■ **What is needed**
Lines that include "флот" make up the answer; copy all of them from the data below.

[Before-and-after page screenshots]
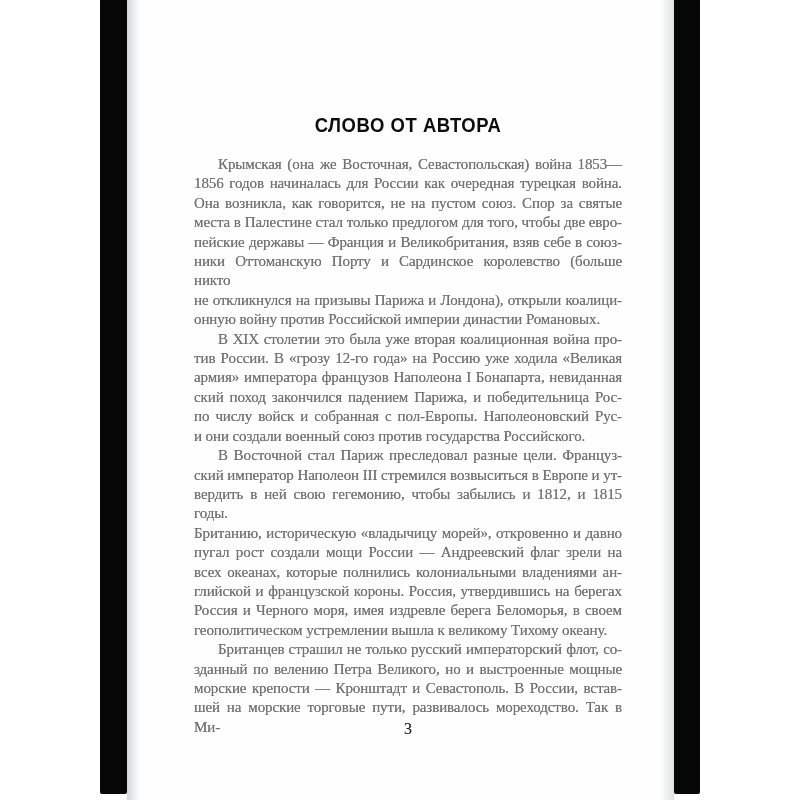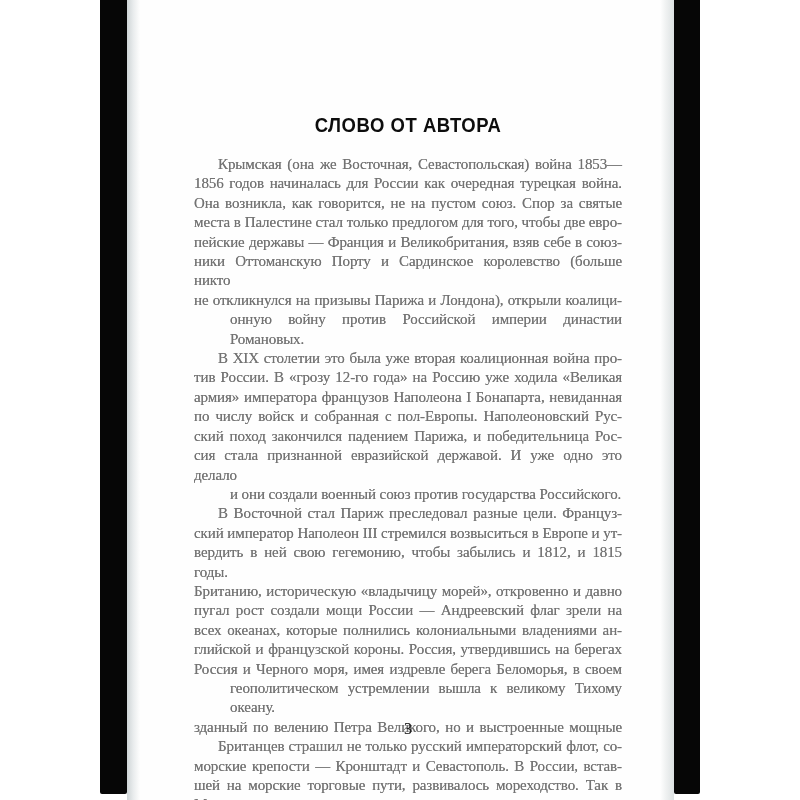--- a/index.html
+++ b/index.html
@@ -65,7 +65,7 @@
     text-align-last: justify;
   }
   .line.first { text-indent: 24px; }
-  .line.lastleft { text-align-last: left; margin-left: 36px; }
+  .line.lastleft { text-align-last: left; }
 
   .page-number {
     position: absolute; left: 194px; top: 720px; width: 428px;

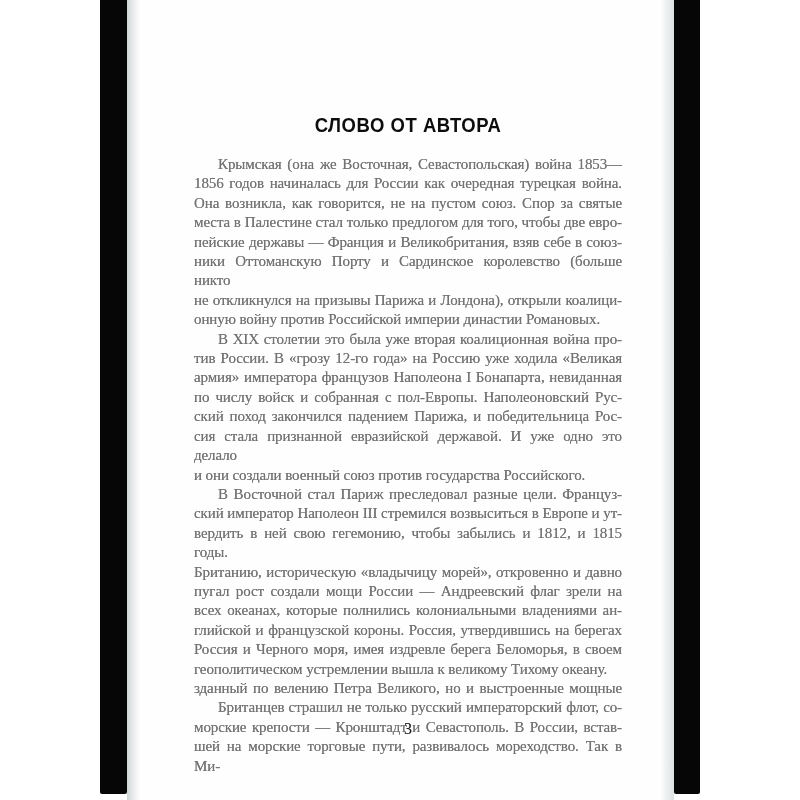--- a/index.html
+++ b/index.html
@@ -101,8 +101,8 @@
         <div class="line first">В XIX столетии это была уже вторая коалиционная война про-</div>
         <div class="line">тив России. В «грозу 12-го года» на Россию уже ходила «Великая</div>
         <div class="line">армия» императора французов Наполеона I Бонапарта, невиданная</div>
+        <div class="line">ский поход закончился падением Парижа, и победительница Рос-</div>
         <div class="line">по числу войск и собранная с пол-Европы. Наполеоновский Рус-</div>
-        <div class="line">ский поход закончился падением Парижа, и победительница Рос-</div>
         <div class="line">сия стала признанной евразийской державой. И уже одно это делало</div>
         <div class="line lastleft">и они создали военный союз против государства Российского.</div>
       </div>

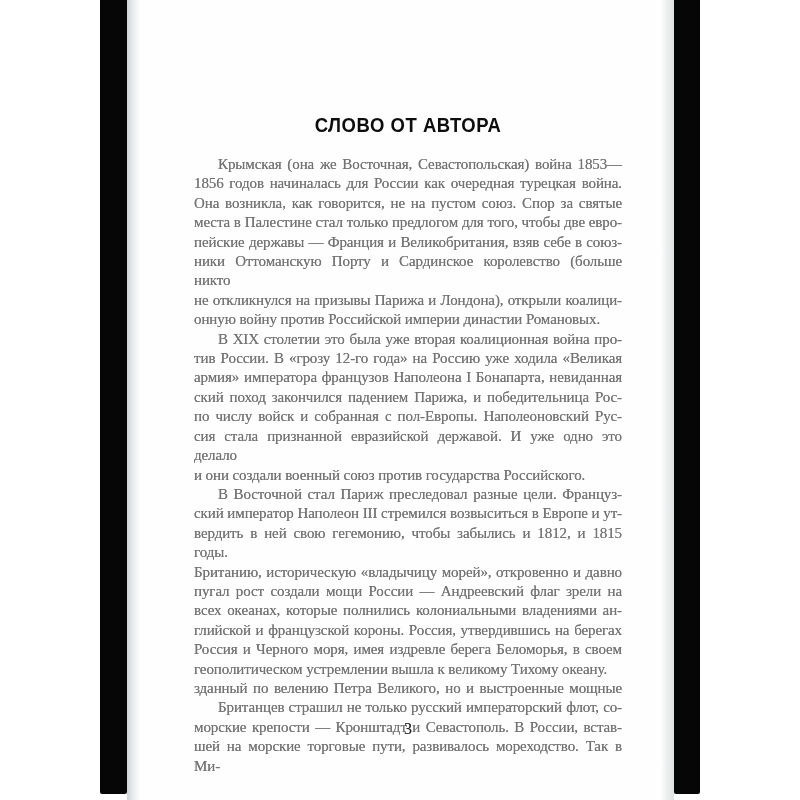--- a/index.html
+++ b/index.html
@@ -103,7 +103,6 @@
         <div class="line">армия» императора французов Наполеона I Бонапарта, невиданная</div>
         <div class="line">ский поход закончился падением Парижа, и победительница Рос-</div>
         <div class="line">по числу войск и собранная с пол-Европы. Наполеоновский Рус-</div>
-        <div class="line">сия стала признанной евразийской державой. И уже одно это делало</div>
         <div class="line lastleft">и они создали военный союз против государства Российского.</div>
       </div>
       <div class="para">

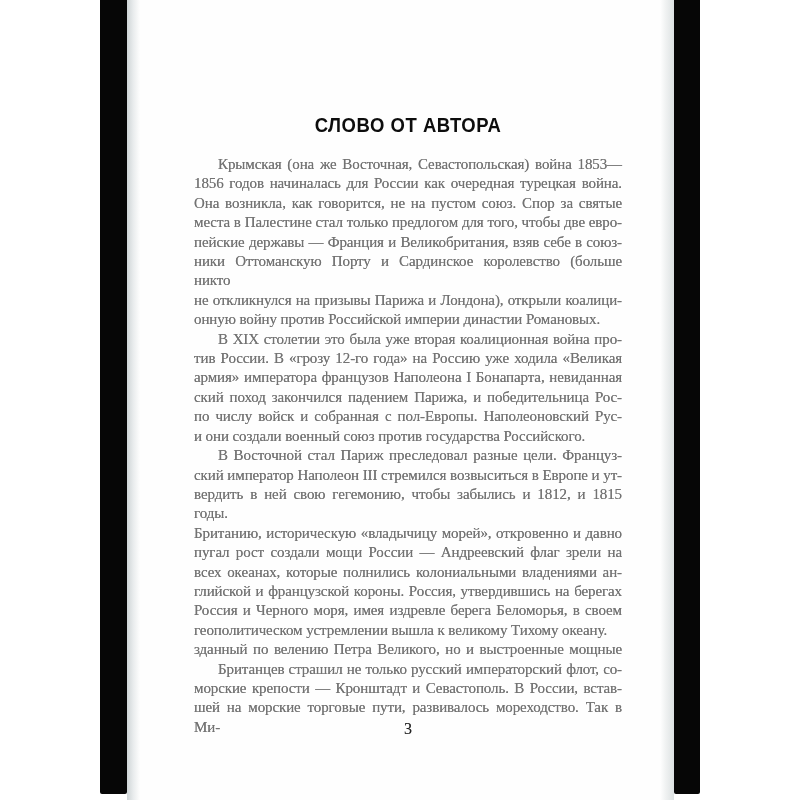--- a/index.html
+++ b/index.html
@@ -117,8 +117,8 @@
         <div class="line lastleft">геополитическом устремлении вышла к великому Тихому океану.</div>
       </div>
       <div class="para">
+        <div class="line first">Британцев страшил не только русский императорский флот, со-</div>
         <div class="line">зданный по велению Петра Великого, но и выстроенные мощные</div>
-        <div class="line first">Британцев страшил не только русский императорский флот, со-</div>
         <div class="line">морские крепости — Кронштадт и Севастополь. В России, встав-</div>
         <div class="line">шей на морские торговые пути, развивалось мореходство. Так в Ми-</div>
       </div>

■ **Exercise solution**
+        <div class="line first">Британцев страшил не только русский императорский флот, со-</div>
-        <div class="line first">Британцев страшил не только русский императорский флот, со-</div>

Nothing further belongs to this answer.